There is all of this in Al Harlow Now but more of the last.
He has known success, had a religious conversion, withstood a crumbling marriage and is the only remainder of the Prism line-up that people remember as Al, Lindsay Mitchell, Rocket Norton, Ron Tabak and John Hall. There also have been side projects of varying worth and many compromises as the eventual leader of Prism.
Through it all, Al has retained his style, influences and attitude, which is why people might have been waiting for him to make an album that reflects his character which Now almost does. It isn’t a celebration of freedom but a thoughtful assessment of what has brought him to Now..
The album starts off with Let It Go, which acts as an address, a note to himself and has a rock and roll vitality that is encouraging.
He Doesn’t Live Here Anymore has a blues-rock grit that might recall The Beatles’ Come Together and is a reminder that Al is an accomplished guitarist. It’s also the first song to address the end of his marriage with a palpable anger.
Conversely, Meet You In The Sky speaks of Hope for both him and wife Leah, and, possibly, God’s word.

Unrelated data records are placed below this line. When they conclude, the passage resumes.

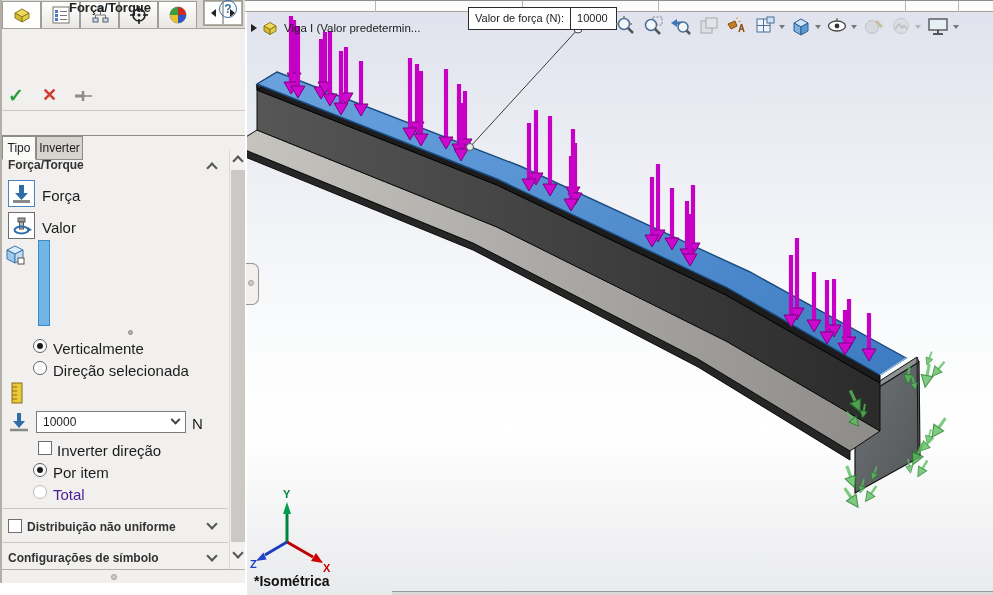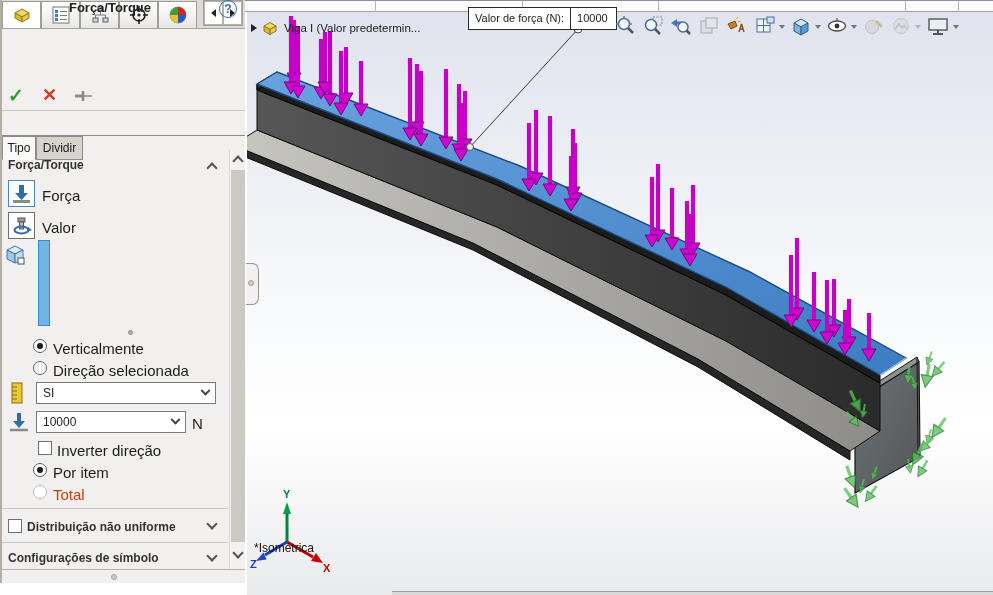--- a/index.html
+++ b/index.html
@@ -66,21 +66,21 @@
   .radio.sel::after { content:''; display:block; width:6px; height:6px; border-radius:50%; background:#1a1a1a; margin:3px; }
   .radio.disabled { border-color:#bdbdbd; }
   .cb { position:absolute; width:14px; height:14px; border:1px solid #6e6e6e; background:#fff; }
 
   .dd { position:absolute; height:22px; background:#fff; border:1px solid #7a7a7a; font-size:12px;
     display:flex; align-items:center; padding:0 6px; }
   .dd .ddchev { margin-left:auto; width:7px; height:7px; border-right:2px solid #444; border-bottom:2px solid #444;
     transform:rotate(45deg) translate(-2px,-2px); }
 
   .sep { position:absolute; left:2px; width:226px; height:1px; background:#cdc9c2; }
-  .disabled-label { color:#c2410c; }
+  .disabled-label { color:#4c1d95; }
 
   
   #pm-scrollbar { left:229px; top:150px; width:16px; height:419px; background:#f2f1ef; border-left:1px solid #dddad5; }
   #pm-thumb { position:absolute; left:1px; top:20px; width:14px; height:372px; background:#ccc9c4; }
   #pm-footer-sep { left:0; top:569px; width:245px; height:1px; background:#b5b1aa; }
 
   
   #graphics { left:247px; top:12px; width:746px; height:583px;
     background:linear-gradient(180deg,#e0e3ed 0%, #eceef4 25%, #fafbfc 55%, #ffffff 72%, #e9eaec 100%); }
   #gfx { position:absolute; left:0; top:0; }
@@ -91,21 +91,21 @@
   #callout { left:221px; top:-5px; display:flex; border:1px solid #2b2b2b; background:#fff; font-size:11px; height:23px; }
   #callout .cell { padding:4px 6px; white-space:nowrap; }
   #callout .val { border-left:1px solid #2b2b2b; width:46px; }
 
   #headsup { left:366px; top:2px; display:flex; align-items:center; gap:3px; }
   .hibtn { display:flex; align-items:center; padding:1px; }
   .caret { width:0; height:0; border-left:3.5px solid transparent; border-right:3.5px solid transparent;
     border-top:4px solid #777; margin-left:2px; }
   .caret.dis { border-top-color:#b5b5b5; }
 
-  #view-label { left:7px; top:529px; font-weight:normal; font-size:12px; color:#101010; }
+  #view-label { left:7px; top:561px; font-weight:bold; font-size:14px; color:#101010; }
 
   #splitter-tab { left:-1px; top:251px; width:13px; height:42px; background:#f1f0ee;
     border:1px solid #9a968e; border-left:none; border-radius:0 7px 7px 0; }
   #gfx-bottom-strip { left:145px; bottom:0; width:601px; height:4px; background:#d9d9d9; border-top:1px solid #9b9b9b; }
 </style>
 </head>
 <body>
 
 <div id="app">
 
@@ -189,21 +189,21 @@
     <div id="btn-pin" class="abs">
       <svg width="20" height="12">
         <line x1="1" y1="6" x2="8" y2="6" stroke="#8a8a8a" stroke-width="3"></line>
         <line x1="9" y1="1" x2="9" y2="11" stroke="#8a8a8a" stroke-width="2.5"></line>
         <line x1="10" y1="6" x2="18" y2="6" stroke="#8a8a8a" stroke-width="1.5"></line>
       </svg>
     </div>
     <div id="pm-actions-sep" class="abs"></div>
 
     <div id="subtab-tipo" class="subtab">Tipo</div>
-    <div id="subtab-dividir" class="subtab">Dividir</div>
+    <div id="subtab-dividir" class="subtab">Inverter</div>
     <div id="subtab-line" class="abs"></div>
 
     <div class="abs grp-header" style="left:8px;top:158px">Força/Torque</div>
     <span class="chev up" style="left:208px;top:164px"></span>
 
     <div class="icon-btn" style="left:8px;top:180px;border-color:#4a85c2">
       <svg width="21" height="21">
         <line x1="10.5" y1="2" x2="10.5" y2="11" stroke="#2e6da8" stroke-width="5"></line>
         <polygon points="4,10 17,10 10.5,17" fill="#2e6da8"></polygon>
         <line x1="2" y1="18.5" x2="19" y2="18.5" stroke="#8a8a8a" stroke-width="3"></line>
@@ -238,24 +238,20 @@
     <div class="row-label" style="left:53px;top:362px">Direção selecionada</div>
 
     <div class="abs" style="left:10px;top:382px">
       <svg width="14" height="22">
         <rect x="2" y="1" width="10" height="20" fill="#e8c93c" stroke="#8a6d14"></rect>
         <line x1="2" y1="5" x2="7" y2="5" stroke="#8a6d14"></line>
         <line x1="2" y1="9" x2="7" y2="9" stroke="#8a6d14"></line>
         <line x1="2" y1="13" x2="7" y2="13" stroke="#8a6d14"></line>
         <line x1="2" y1="17" x2="7" y2="17" stroke="#8a6d14"></line>
       </svg>
-    </div>
-    <div class="dd" style="left:36px;top:382px;width:180px">
-      <span>SI</span>
-      <span class="ddchev"></span>
     </div>
 
     <div class="abs" style="left:8px;top:411px">
       <svg width="22" height="22">
         <line x1="11" y1="2" x2="11" y2="11" stroke="#2e6da8" stroke-width="4"></line>
         <polygon points="5,10 17,10 11,17" fill="#2e6da8"></polygon>
         <line x1="2" y1="19" x2="20" y2="19" stroke="#8a8a8a" stroke-width="2.5"></line>
       </svg>
     </div>
     <div class="dd" style="left:36px;top:411px;width:150px">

I Believe The pedal steel is a nice departure in is like Let It Go as it has that energy while making a declaration.
Al sings Lonely Town with a girlish tenor – almost falsetto – that is moving and suggests attention to the variety and effectiveness of the vocals.
The pedal steel on Rising Sun is more about adding a textural departure from the pop/rock of the album. Rising Sun can be heard as Rising Son, a religious conscience that governs the record.
The first indication of Harlow’s early 80s orientation is My Mind Is Running Away With You. Here, the Prism of See Forever Eyes mees Bryan Adams.
Like Rising Son, If It Wasn’t For You is ambivalent enough to be both alove song and a dedication to God.
All of this is tied up in Way Of The World, an affecting statement with an optimistic philosophy. It sort of bookends anlbum that started with Let It Go.
If this is Al Harlow Now, it is the portrait of an older rocker who has survived and has earned some freedom.